3.2 The List may be updated by INFIMA from time to time. INFIMA will provide a mechanism to subscribe to notifications of new Authorized Sub-Processors. Customer agrees to subscribe to such notifications if available. At least fifteen (15) days before enabling any third party other than existing Authorized Sub-Processors to access or participate in the processing of Personal Data, INFIMA will add such third party to the List and notify Customer via email. Customer may object to such an engagement by informing INFIMA within ten (10) days of receipt of the aforementioned notice by Customer, provided such objection is in writing and based on reasonable grounds relating to data protection. Customer acknowledges that certain sub-processors are essential to providing the Services and that objecting to the use of a sub-processor may prevent INFIMA from offering the Services to Customer.

3.3 If Customer reasonably objects to an engagement in accordance with Section 3.2, and INFIMA cannot provide a commercially reasonable alternative within a reasonable period of time, Customer may discontinue the use of the affected Service by providing written notice to INFIMA. Discontinuation shall not relieve Customer of any fees owed to INFIMA under the Agreement.

3.4 If Customer does not object to the engagement of a third party in accordance with Section 3.2, that third party will be deemed an Authorized Sub-Processor for the purposes of this DPA.

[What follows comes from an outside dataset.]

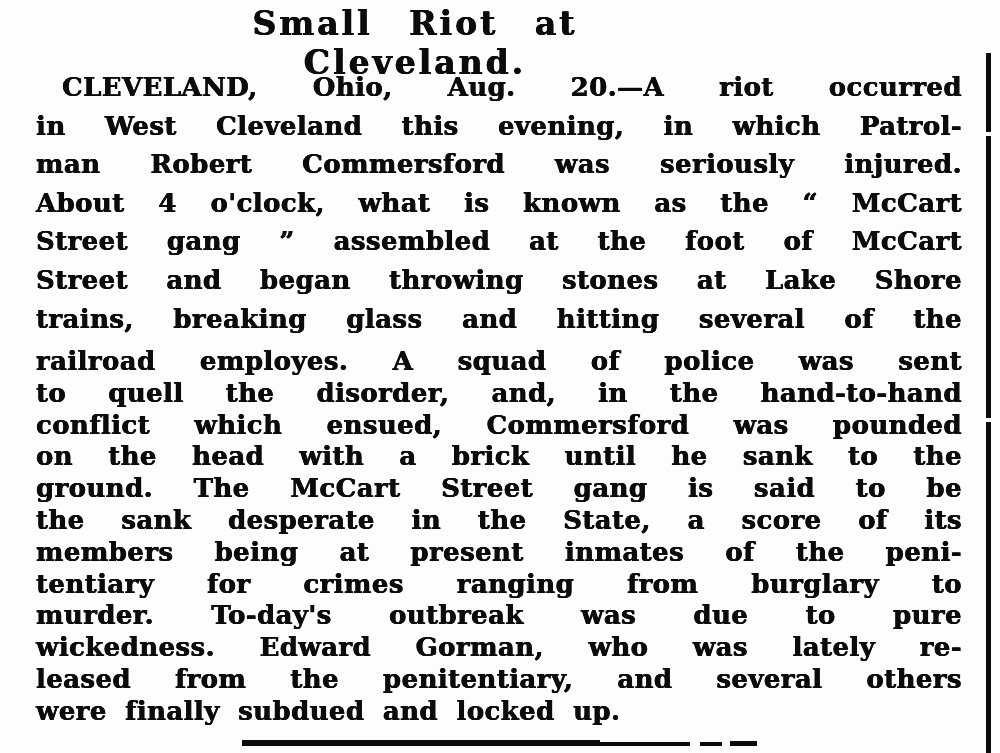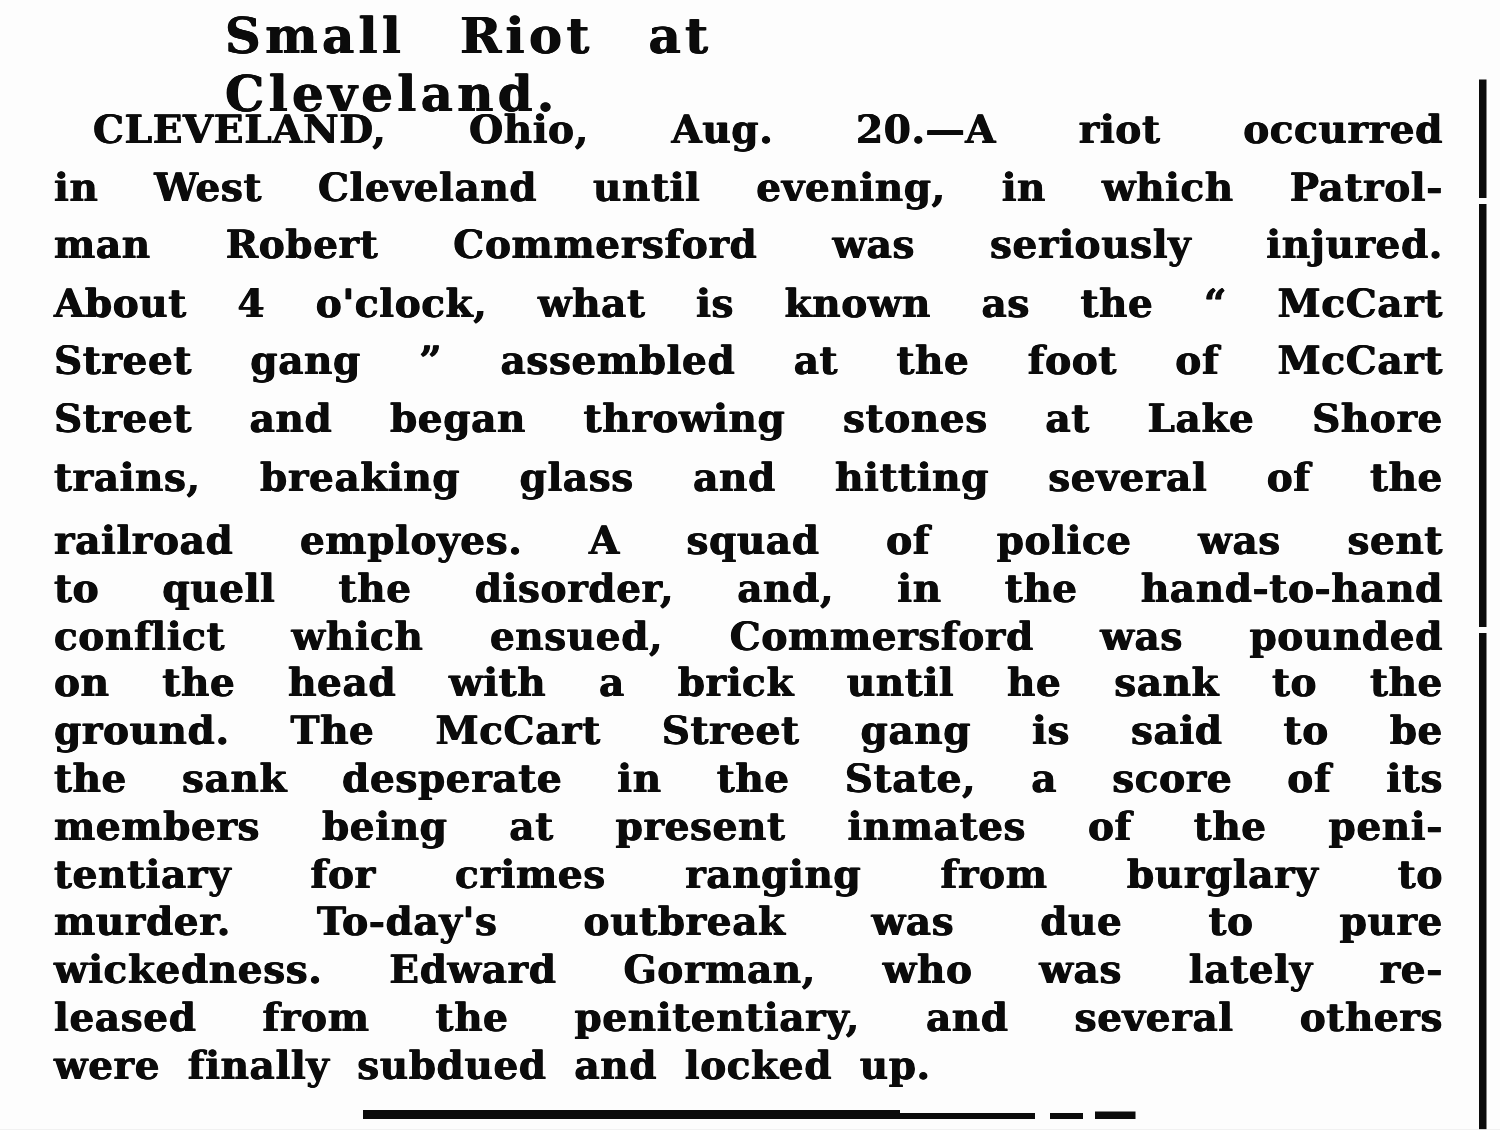"Small Riot at Cleveland." .title { text-align: left -> center }
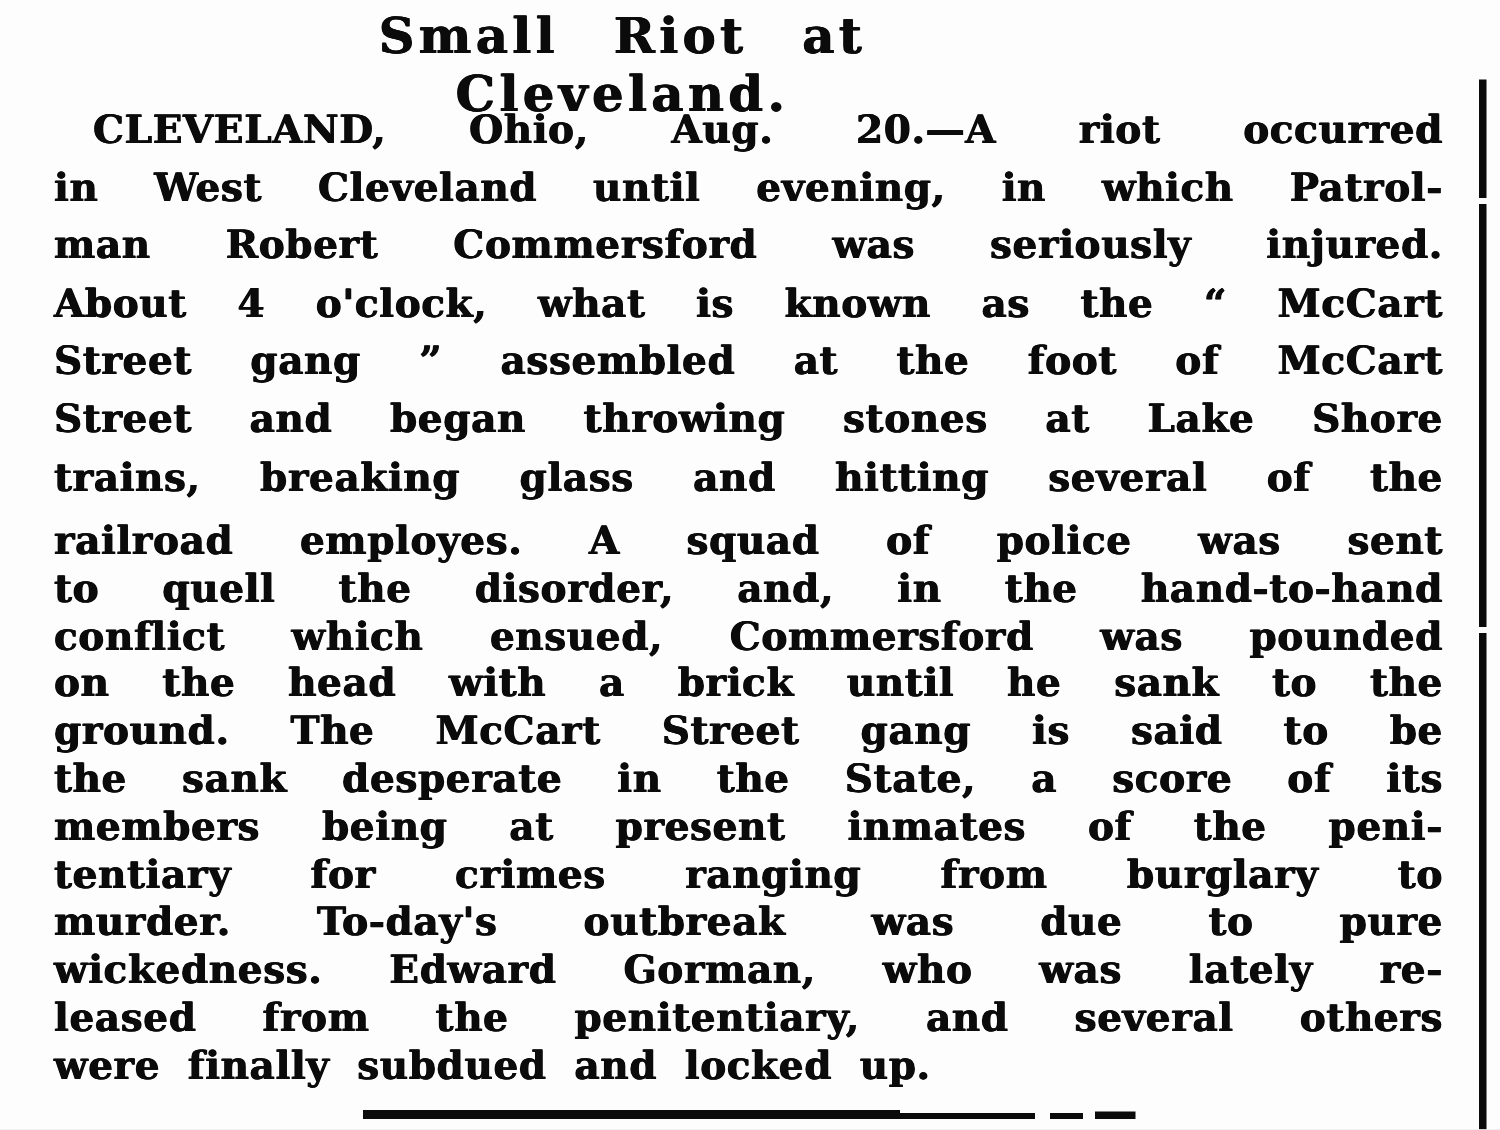"in West Cleveland until evening," div.ln { text: until -> this }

3.5 INFIMA will enter into a written agreement with the Authorized Sub-Processor imposing on the Authorized Sub-Processor data protection obligations comparable to those imposed on INFIMA under this DPA with respect to the protection of Personal Data. In case an Authorized Sub-Processor fails to fulfill its data protection obligations under such written agreement with INFIMA, INFIMA will remain liable to Customer for the performance of the Authorized Sub-Processor's obligations under such agreement.

4. Security of Personal Data

Taking into account the state of the art, the costs of implementation and the nature, scope, context and purposes of processing as well as the risk of varying likelihood and severity for the rights and freedoms of natural persons, INFIMA shall maintain appropriate technical and organizational measures to ensure a level of security appropriate to the risk of processing Personal Data. Exhibit C sets forth additional information about INFIMA's technical and organizational security measures.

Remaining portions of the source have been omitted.